Phoenix takes the glass but doesn’t make room for me on the couch, so I sit in the armchair on the other side of the table. I’m maybe three feet from her, but it feels like miles. Her finger taps the side of the whiskey glass absently—or maybe angrily. I can’t tell which.

I wait for her to say something, but she doesn’t. She’s staring at me expectantly.

“It wasn’t—” I start, then stop.

She laughs, a single, short, sharp bark. “Wasn’t what, exactly? From where I was standing, it sort of looked like you brought a girl to our door.”

“I sent her away.”

“You still brought her here to fuck her, though, right?” she says, eyebrows shooting up.

“I was an idiot,” I say, because dressing it up won’t change a fucking thing. “I couldn’t find you, and I—”

“So you found the next available warm body?” she says, and there’s a tremor in her voice that isn’t a wobble—it’s fury trying to stay inside its lines. “Newsflash, Maverick: if you want me when it’s convenient and anybody else will do when it’s not, then you need to let me go.”

“It’s not like that.”

“Okay,” she nods. “Then what is it like?”

“It’s like I’m losing my grip,” I say, too loud, and set the glass down on the table with a sharp snap of sound.

“It’s like every time I try to fix something, it breaks twice as hard, and I just wanted five goddamn minutes of not being the guy who screws everything up.

I was drinking, and I told her no. I just… I’m so damn tired of not being enough.”

I rub my wrists, the memory of plastic biting into my skin ingrained there. Phoenix stares at me, unblinking.

“I thought…” I stop. The truth is pathetic, but she deserves it.

Even if I’m only telling her to win the bet, it’s still the truth.

“I thought that maybe you had finally decided I’m the weak link.

That you didn’t want to be near me. I figured you finally saw me for what I am—a pretender—and that you only wanted me because you thought you had to, for the others… ”

Her mouth softens, opens a little on an oh of surprise. “God, Mav. You really believe that, don’t you?”

“I’m not Atticus,” I say before I can swallow it. “I’m not Storm. I’m sure as hell not Conrad. I’m the fuck-up. The one who can only smile pretty for the cameras and do the easy shit that doesn’t matter. But I can’t even seem to do that right now without making everything worse.”

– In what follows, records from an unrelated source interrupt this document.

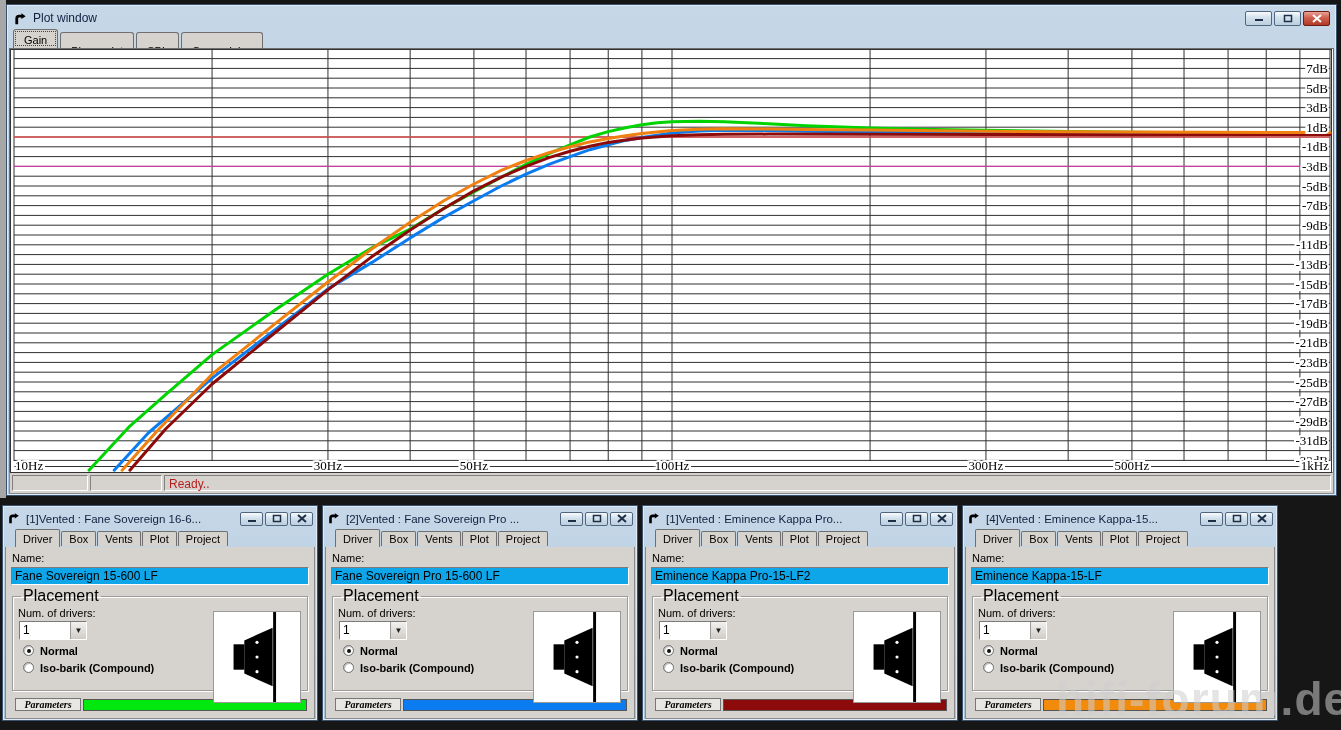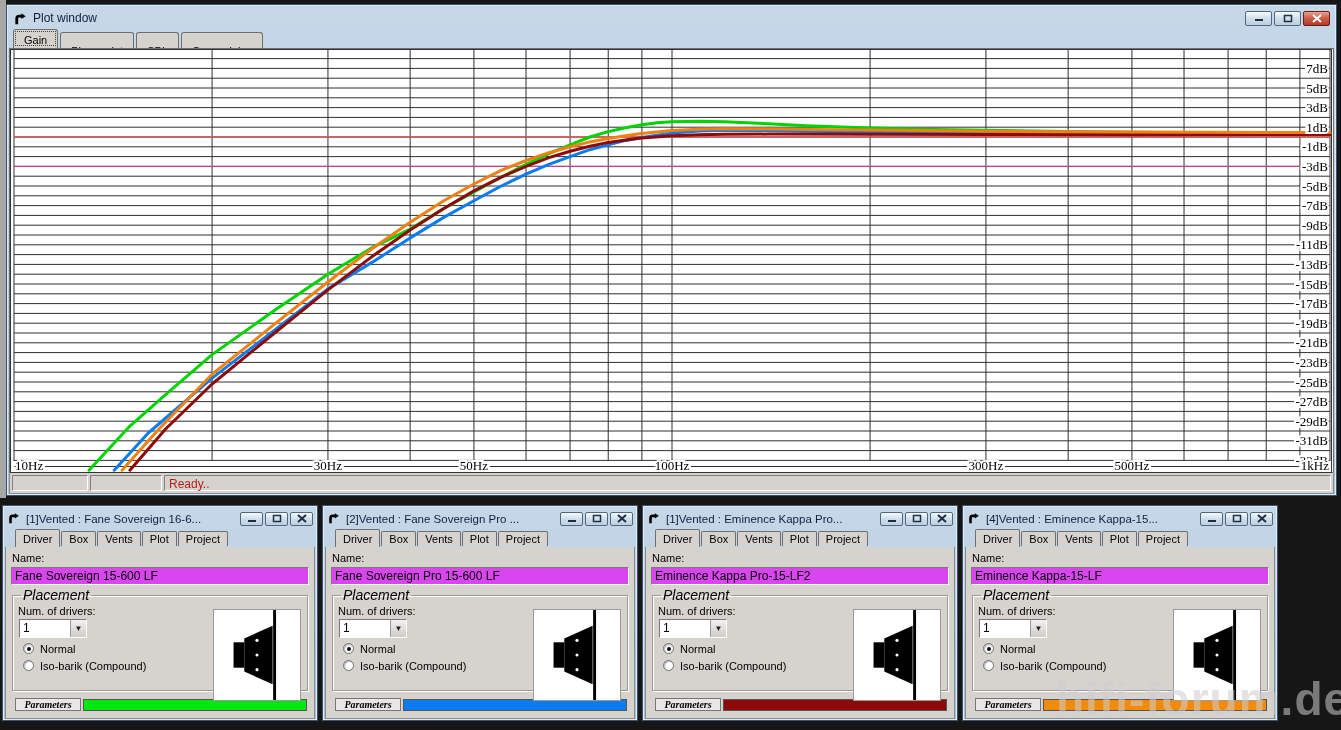"Fane Sovereign 15-600 LF" .name-input { background: #d946ef -> #0ea5e9 }
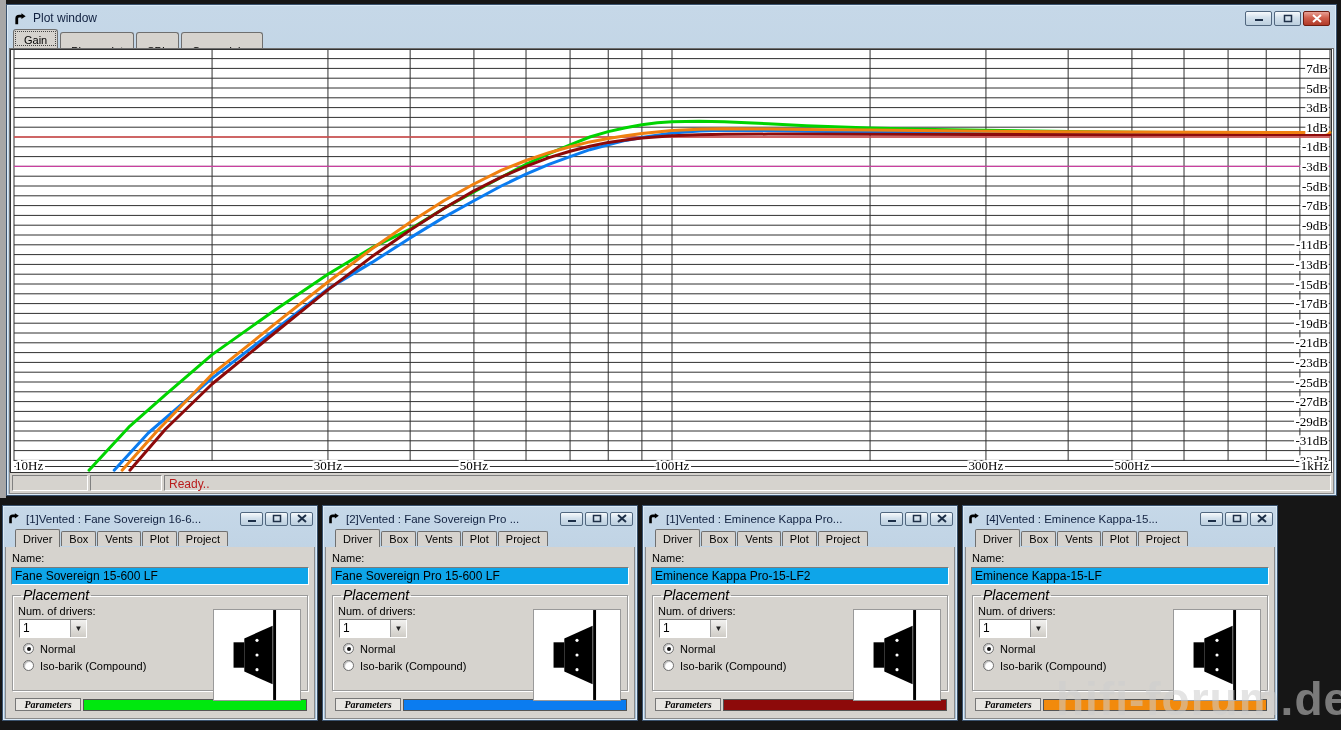"Placement" .placement-group legend { font-size: 14px -> 16px; font-style: italic -> none }
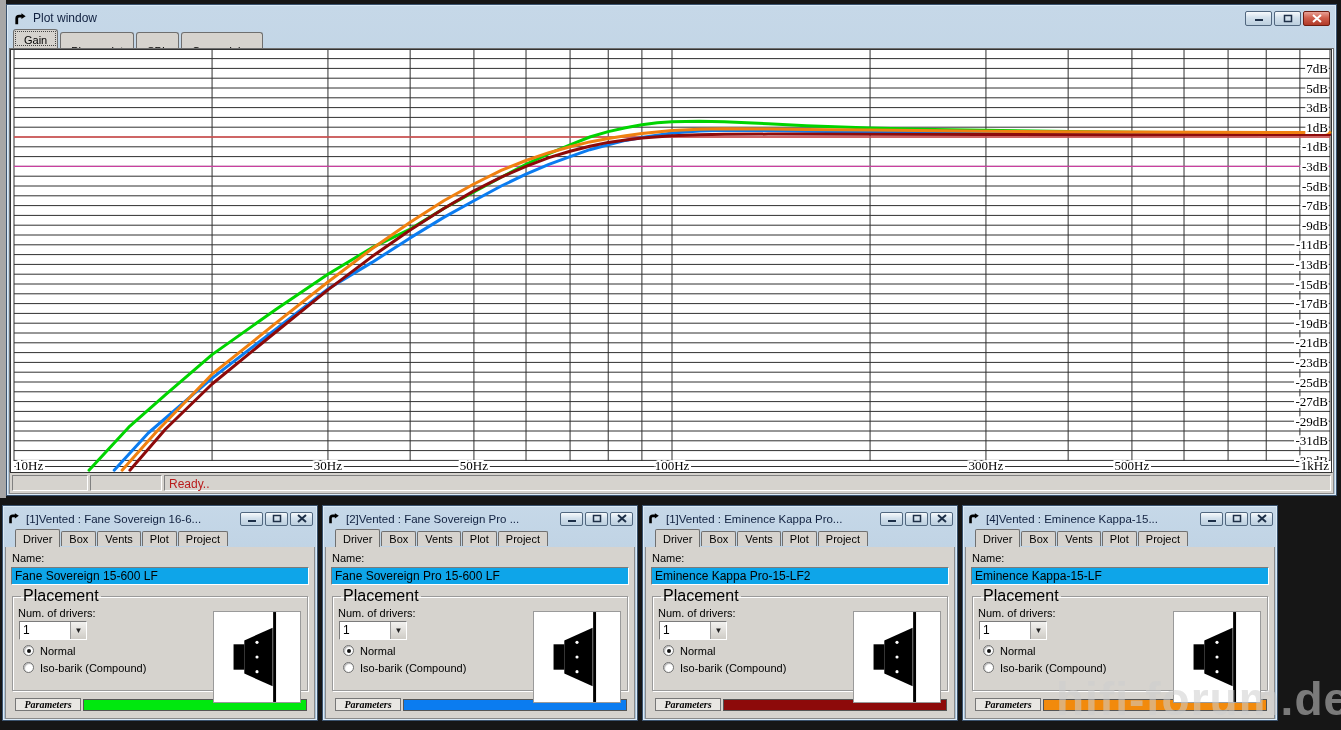"Normal" .radio-label { font-weight: none -> bold }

“No! No, Mav…you’re the one who knows how to make rooms breathe,” she says. “You’re the one who remembers every guest’s favorite drink and every dealer’s birthday. You’re the one who makes people want to come here. Baby, you are the life of the party and the heart of the Titans.”

I look at her and want to drop into her hands like they’re the only safe place left. “I’m so sorry.”

“I know,” she says. “I’m still so mad at you.”

“That’s really fucking fair.”

Silence sits with us for a beat but then she gets up and moves into my arms. Warmth spreads through me as I hold her.

“You don’t get to disappear into your worst habit when you feel small,” she says. “You come find me. You tell me you’re drowning. Let me help you the way you help me.”

I draw back and meet her pretty blues, wide with worry for me. “Only if you do the same, Firebird.” I say. She starts to look down, and I put a finger to her chin, tipping her gaze back up to mine. “We know you’re keeping secrets. We want you to trust us with them.”

“I’ll try,” she says. “But not right now.”

I nod and press a kiss to her forehead. “For what it’s worth… if you hadn’t walked in, I still wasn’t going to hook up with her. I told her no.”

“I believe you,” she says, and the muscles in my chest slowly relax.

The elevator dings out in the hall. Somewhere in the building, Atticus is trying to trap a ghost. Somewhere else, Conrad is telling a senator’s wife she looks perfect. Storm is probably interviewing someone who will lie right up until they see his face in a certain light.

Adulting is a rigged game we’re being forced to play before we’re ready. But if I can keep this woman, she might be the piece we need to win.

I close my eyes and let myself have fifteen seconds of not hating who I am.

It lasts fourteen.

“Also,” Phoenix adds, voice casual in a way that makes my stomach flip, “if you ever bring another woman to our door again, I mean it. I’ll kill her, and then I absolutely will light you on fire.”

“Yes, ma’am,” I say, and hold her tighter, wanting to keep the world out for a few more minutes.